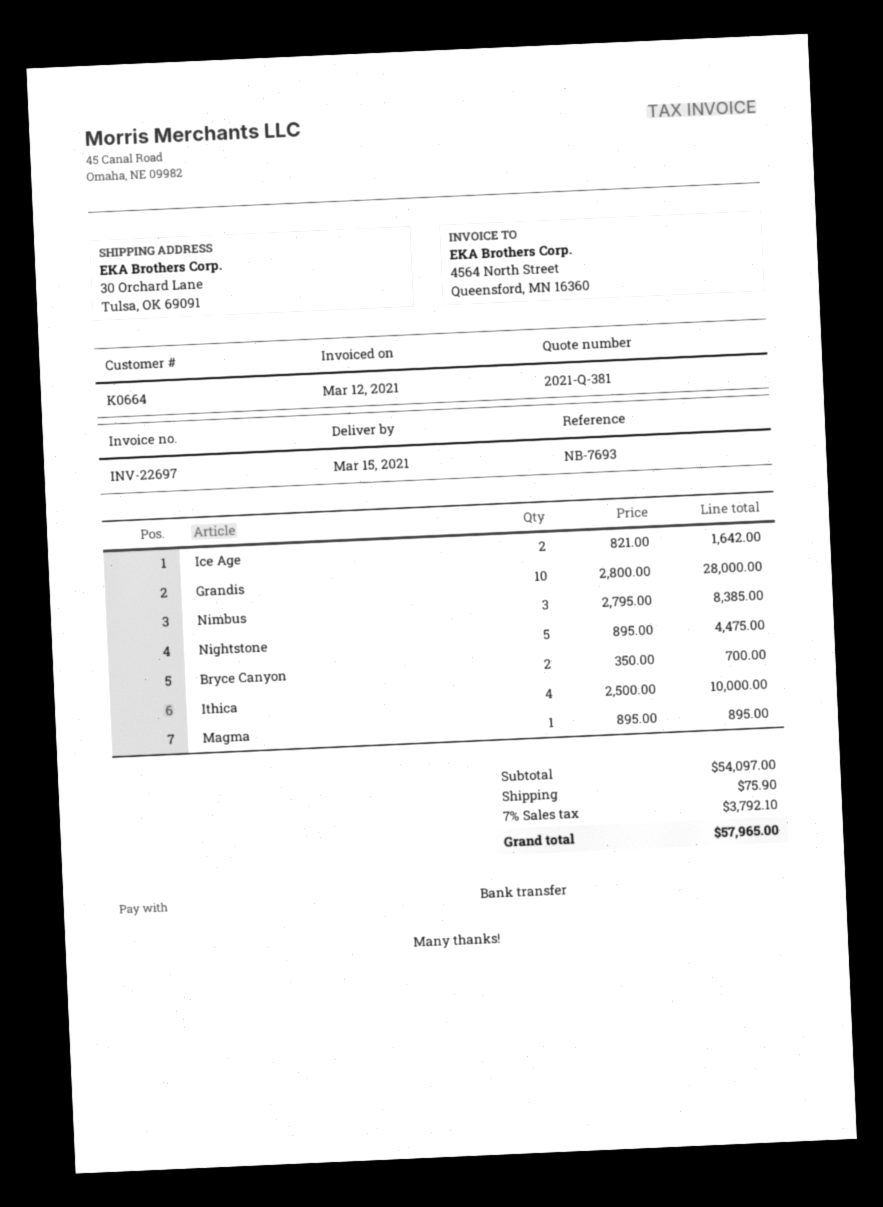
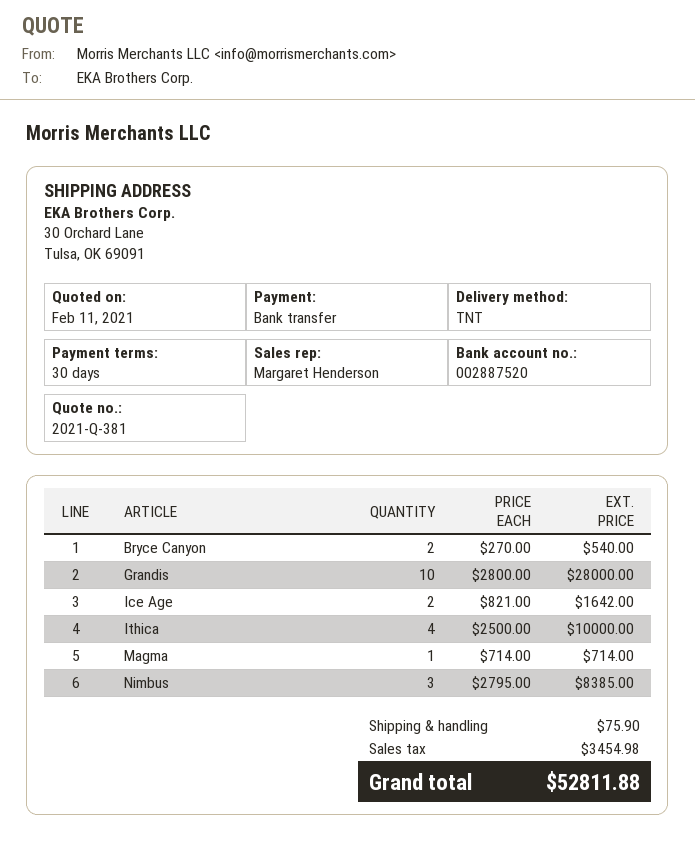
Nightstone: 5 x 895.00 = 4475.00 -> none
Bryce Canyon: 2 x 350.00 = 700.00 -> 2 x 270.00 = 540.00
Magma: 1 x 895.00 = 895.00 -> 1 x 714.00 = 714.00
tax: 3792.10 -> 3454.98
total: 57965.00 -> 52811.88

++++++++++++++++++++

Repeat the listing verbatim, pictures excluded.

Nightstone: 5 x 895.00 = 4475.00 -> none
Bryce Canyon: 2 x 350.00 = 700.00 -> 2 x 270.00 = 540.00
Magma: 1 x 895.00 = 895.00 -> 1 x 714.00 = 714.00
tax: 3792.10 -> 3454.98
total: 57965.00 -> 52811.88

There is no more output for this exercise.